As a young adult, I began to see the contours of Southern Baptist life with more clarity as I surrendered to gospel ministry at a leadership conference organized by the Mississippi Baptist Convention Board. Then, I spent several weeks overseas on a collegiate mission team with the International Mission Board.
A few years later I enrolled in a biblical studies program at William Carey University. A deep sense of gratitude washed over me during my undergraduate studies when I began receiving tuition assistance through the state convention’s scholarship program.
My graduate education at Southeastern Baptist Theological Seminary developed my understanding of cooperative missions even further, as my experience with so many aspects of Southern Baptist life expanded.
Yet, even then, I don’t believe I had a good grasp on what it meant to be a nationwide network of churches united on a mission to reach the nations with the gospel. It was years later, at an annual meeting of the Southern Baptist Convention, that I realized the sheer number of missional opportunities that God has afforded us.
At the time, I was serving on the pastoral leadership team at Imago Dei Church in Raleigh, N.C., where I am still a member. We were a fledgling congregation, around five years old. After renting auditoriums and office space in the early years, our church was ready to put down roots. We searched high and low for a facility that would serve our congregation with a space to worship and make disciples. Location was important, since local outreach was a high priority.
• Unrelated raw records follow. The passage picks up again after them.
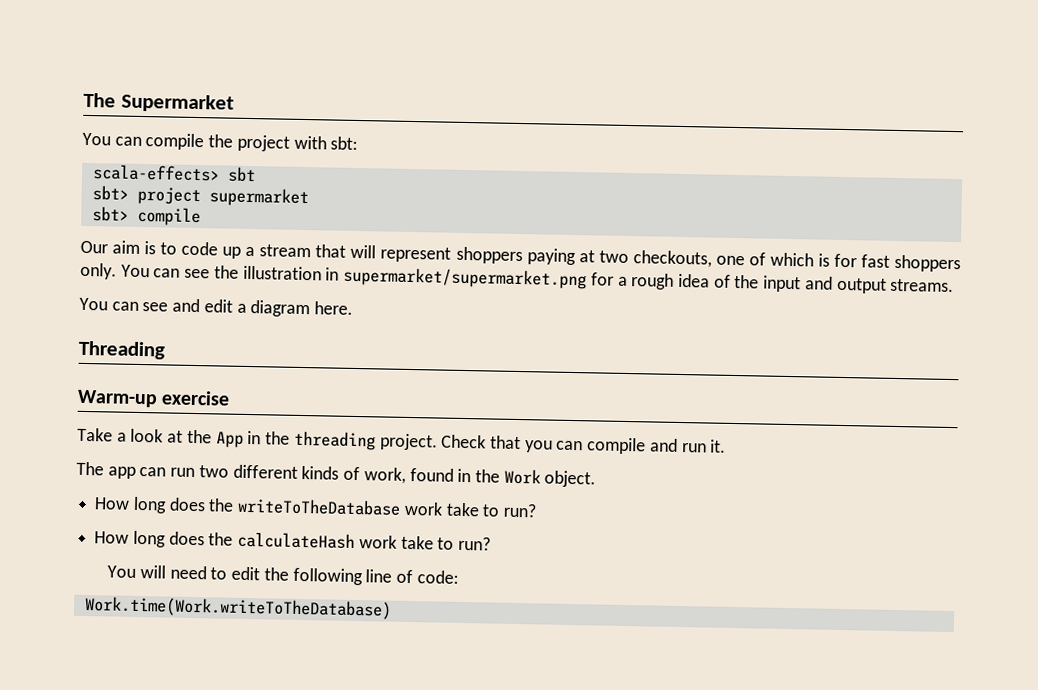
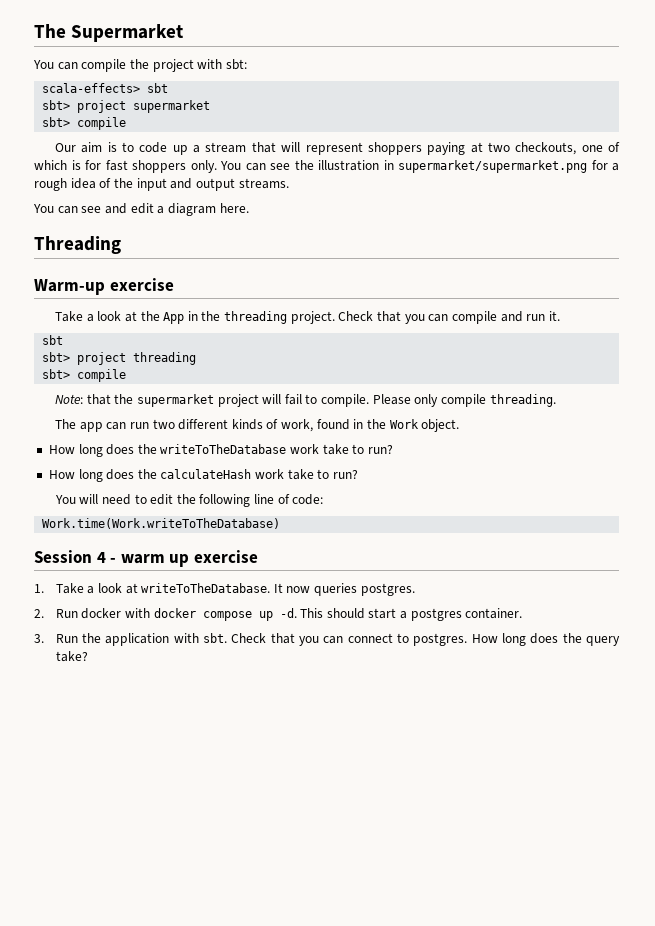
(727, 446) none -> [42,335,64,345] [42,352,197,365] [42,369,127,382] [54,394,556,407] // sbt // sbt> project threading // sbt> compile // Note: that the supermarket project will fail to compile. Please only compile threading.
(392, 608) none -> [34,550,258,567] [34,583,415,596] [34,608,523,621] [34,633,620,646] [55,651,88,662] // Session 4 - warm up exercise // 1. Take a look at writeToTheDatabase. It now queries postgres. // 2. Run docker with docker compose up -d. This should start a postgres container. // 3. Run the application with sbt. Check that you can connect to postgres. How long does the query take?

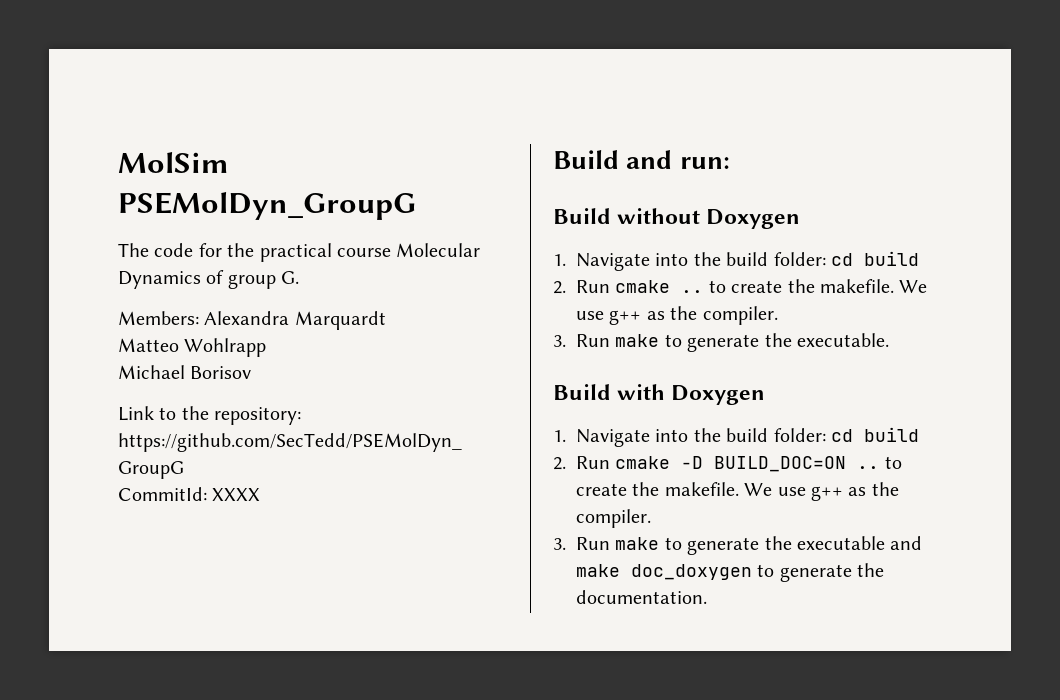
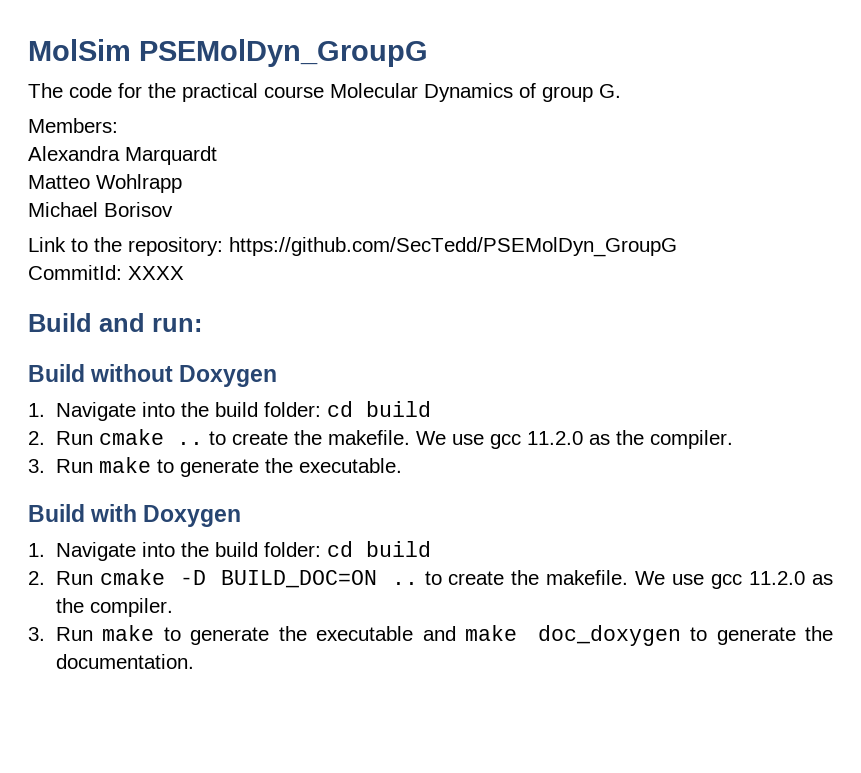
(199, 318) none -> (118, 125) //
[609,310,642,325] g++ -> [489,431,583,449] gcc 11.2.0
[811,486,843,501] g++ -> [711,571,806,589] gcc 11.2.0

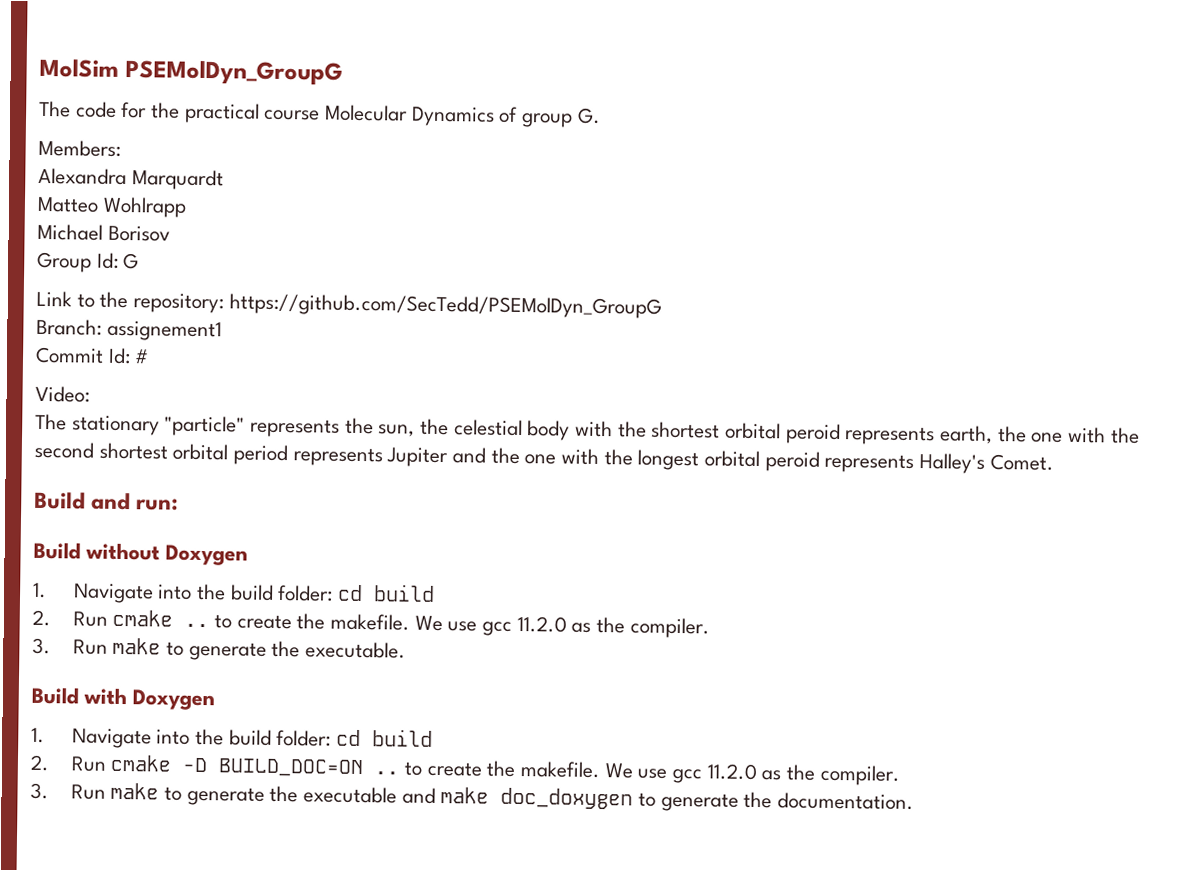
(173, 209) none -> [37,251,140,273] // Group Id: G
[28,265,184,280] CommitId: XXXX -> [36,318,222,342] [35,346,150,365] [35,385,90,403] [35,413,1140,446] [34,441,1054,474] Branch: assignement1 // Commit Id: # // Video: // The stationary "particle" represents the sun, the celestial body with the shortest orbital peroid represents earth, the one with the second shortest orbital period represents Jupiter and the one with the longest orbital peroid represents Halley's Comet.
We did not look for a holy castle, but a missional outpost. And when we found a suitable building, it felt nothing less than providential. Our leadership team was brimming with excitement and dreaming of all the ways we could leverage the space for maximum gospel impact.
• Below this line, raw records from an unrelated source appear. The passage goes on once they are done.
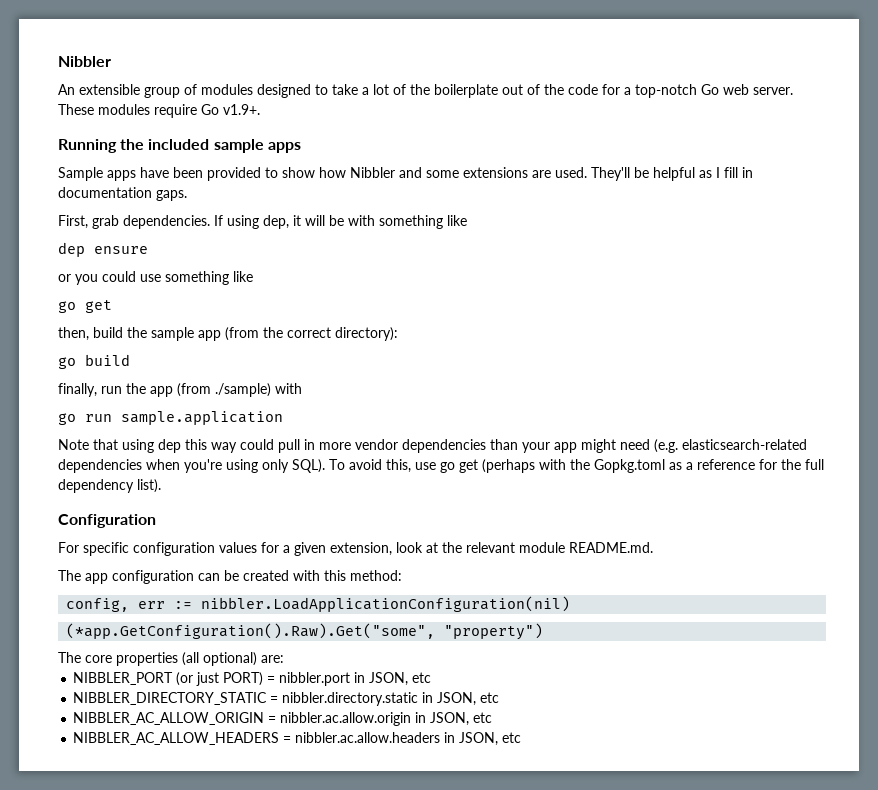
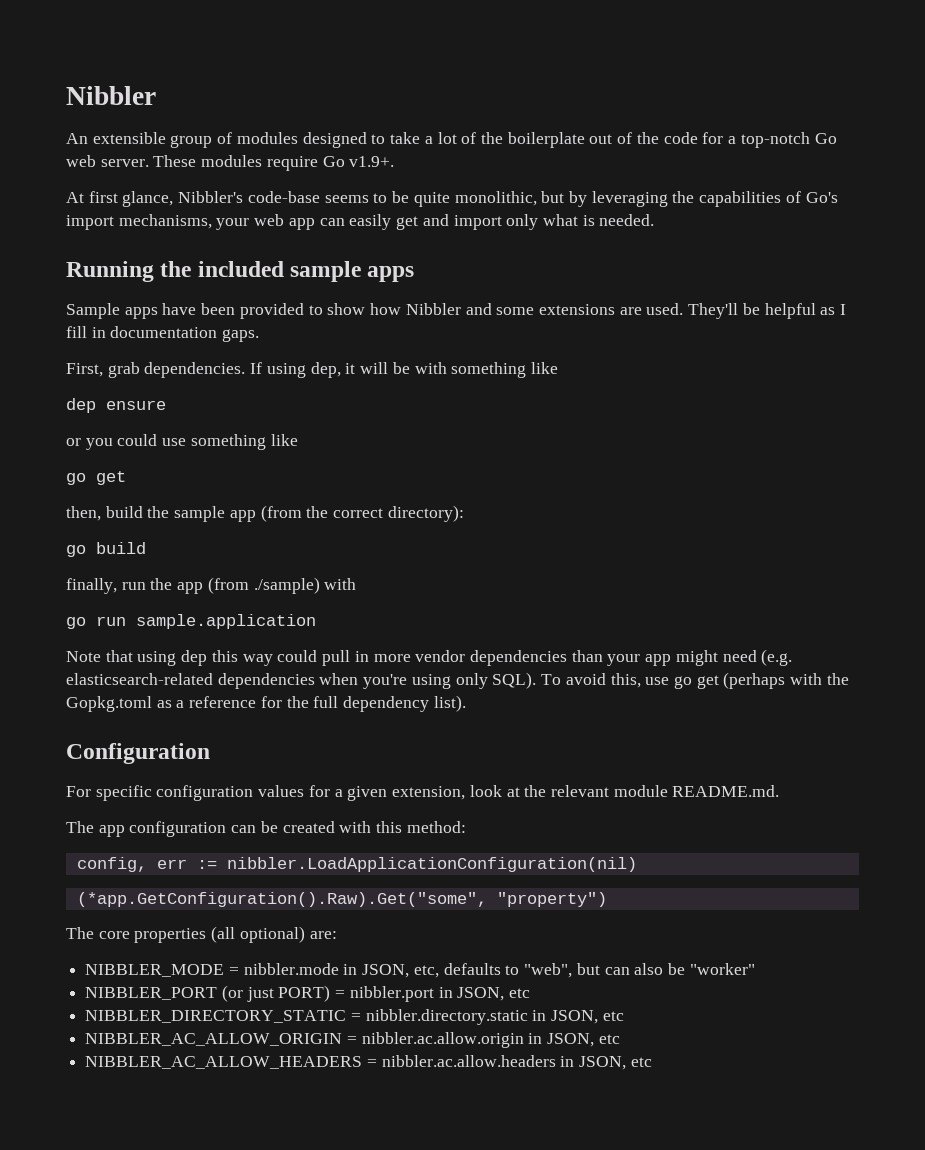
(260, 109) none -> [66,191,838,207] [66,214,655,230] // At first glance, Nibbler's code-base seems to be quite monolithic, but by leveraging the capabilities of Go's import mechanisms, your web app can easily get and import only what is needed.
(284, 659) none -> [85,963,755,978] // NIBBLER_MODE = nibbler.mode in JSON, etc, defaults to "web", but can also be "worker"

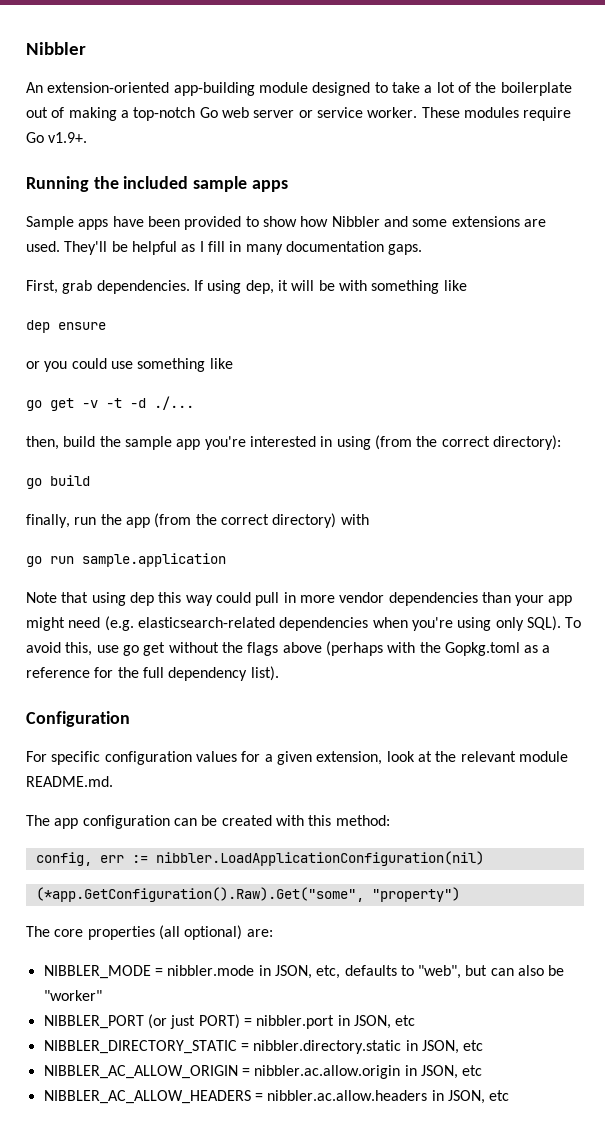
[92,132,298,148] extensible group of modules -> [47,82,308,96] extension-oriented app-building module
[636,132,724,144] the code for -> [68,107,117,121] making
[100,159,149,167] server. -> [253,107,418,118] server or service worker.
[66,191,838,207] [66,214,655,230] // At first glance, Nibbler's code-base seems to be quite monolithic, but by leveraging the capabilities of Go's import mechanisms, your web app can easily get and import only what is needed. -> (88, 137) none
(106, 332) none -> [245,244,283,255] many
(126, 478) none -> [82,396,194,410] -v -t -d ./...
(256, 516) none -> [204,436,371,450] you're interested in using
[253,577,320,594] ./sample) -> [195,513,337,528] the correct directory)
(719, 682) none -> [168,642,322,656] without the flags above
During that season of enthusiasm, I attended an annual meeting of the Southern Baptist Convention. Arriving early, I stepped into the massive hall where the main sessions were held. I scanned the room, eyeing all the empty chairs and imagining the thousands of Southern Baptist messengers that would soon fill the seats.
I remembered the tens of thousands of churches from all across the county that make up the national convention, and then it hit me.
Each church represented in that room had its own ministry hub at strategic locations scattered from coast to coast. Some are on main streets, while others can be found down backroads. Some are brand new church plants. Others predate every building in their county.
Regardless of shape and size, each and every one of those churches has its own dreams, plans and excitement for using their facility to reach neighbors and nations. Those faith families leverage almost $12 billion for missions and ministry. Around $460 million serves the kingdom through our Cooperative Program.
For a brief moment, I felt like I glimpsed the sheer size of it all. The thought stunned me. Only God could orchestrate a network of strategically located congregations like that. Only God could bring together a convention of that size under singular vision to make disciples of all nations.
If we could simply be obedient to keep our eyes on Jesus and work together, the missional potential is astounding. That was the moment I understood that we are Great Commission Baptists, and we must strive by God’s grace to live up to that name.
As we gather this month for the SBC annual meeting once again, I am praying that cooperative vision remains at the forefront of our minds and hearts. I hope to see you in Nashville and hear about all the ways your church is taking the name of Jesus to the ends of the earth.